All research procedures were conducted according to the principles of the Declaration of Helsinki [10]. The reporting of this study followed the Strengthening the Reporting of Observational Studies in Epidemiology (STROBE) statement [11].

Operational Definitions

ALF was defined using the following criteria: (a) hepatic encephalopathy (HE) of any degree (West Haven criteria), (b) INR ≥1.5, (c) acute illness onset <26 weeks, and (d) no evidence of cirrhosis [1]. ALI was defined as new liver dysfunction expressed as elevated serum transaminases (>3 times from the upper limit of normal) coupled with any degree of impaired liver function (INR or bilirubin) without concomitant HE or cirrhosis [1]. AKI was diagnosed, and its severity was staged according to the sCr criteria of the KDIGO classification [13]. We defined the presence of AKI by an absolute increase in sCr ≥0.3 mg/dL or ≥1.5 fold relative change from baseline sCr in the first 7 days of ICU stay. Severity was classified as: stage 1, increase in sCr ≥0.3 md/dL or 1.5–1.9 times from baseline; stage 2, increase in sCr 2.0–2.9 times from baseline; and stage 3: increase in sCr 3.0 times from baseline, or an increase to sCr ≥4.0 mg/dL or RRT initiation. The use of RRT was not standardized; therefore, indications, modality, treatment dose, anticoagulation, and criteria for initiation and suspension of the technique were based on individual clinical judgment. Any patient on RRT was considered to have AKI even if the technique was started for a non-kidney reason (e.g., clearance of ammonia or toxins or temperature control), as sCr loses its diagnostic value under RRT [1]. Urine output data were not consistently available.

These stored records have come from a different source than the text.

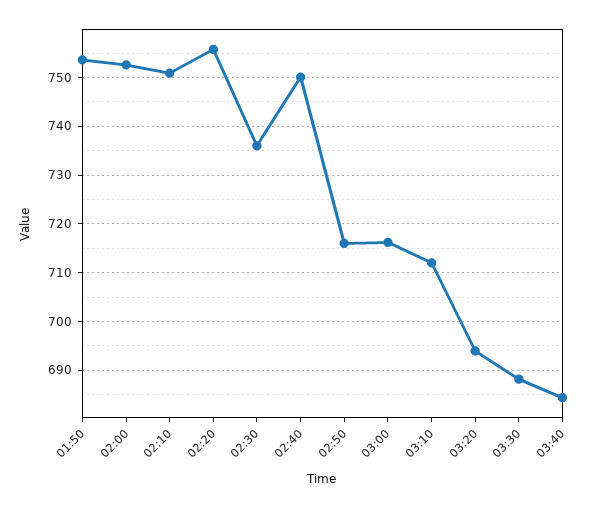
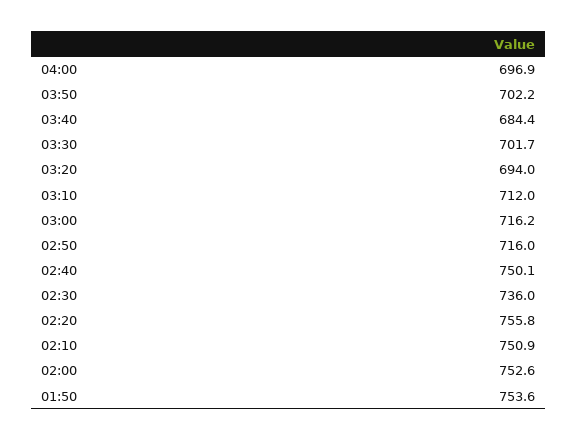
03:30: 688 -> 701.7
04:00: none -> 696.9
03:50: none -> 702.2

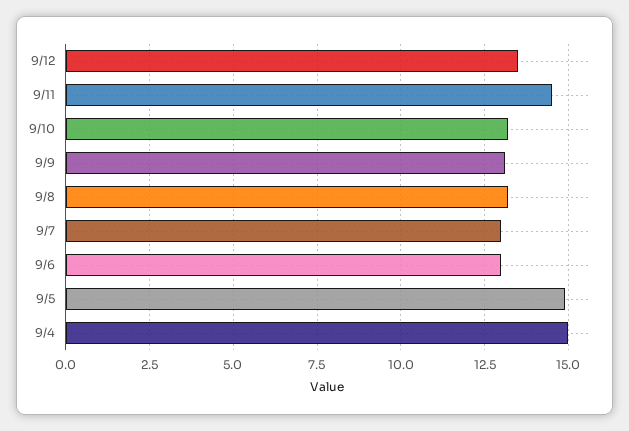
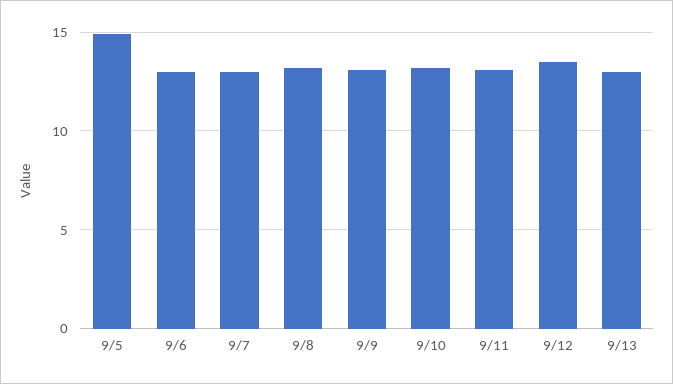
9/11: 14.5 -> 13
9/4: 15 -> none
9/13: none -> 13

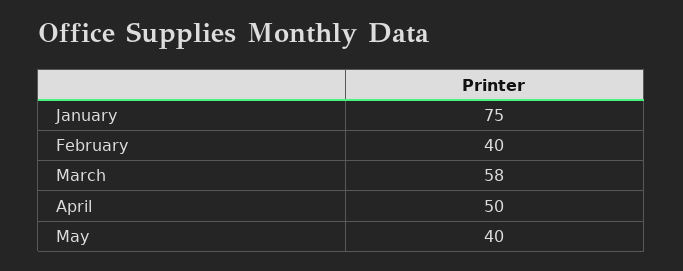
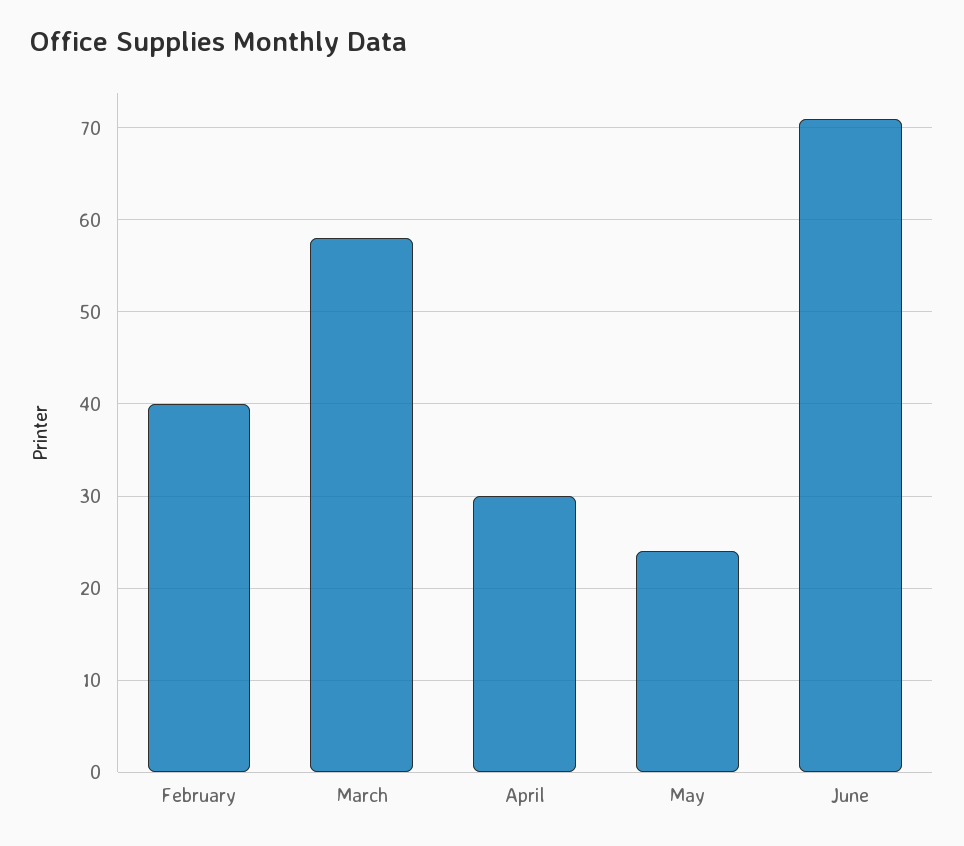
January: 75 -> none
April: 50 -> 30
May: 40 -> 24
June: none -> 71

Baseline sCr was defined as the lowest sCr value available prior to the day of hospital admission and, if not available, was calculated according to the KDIGO recommendations [14]. Baseline estimated glomerular filtration rate (eGFR) was calculated according to the Chronic Kidney Disease Epidemiology Collaboration formula. CKD was defined as eGFR <60 mL/min/1.73 m2 according to the KDIGO definition [14].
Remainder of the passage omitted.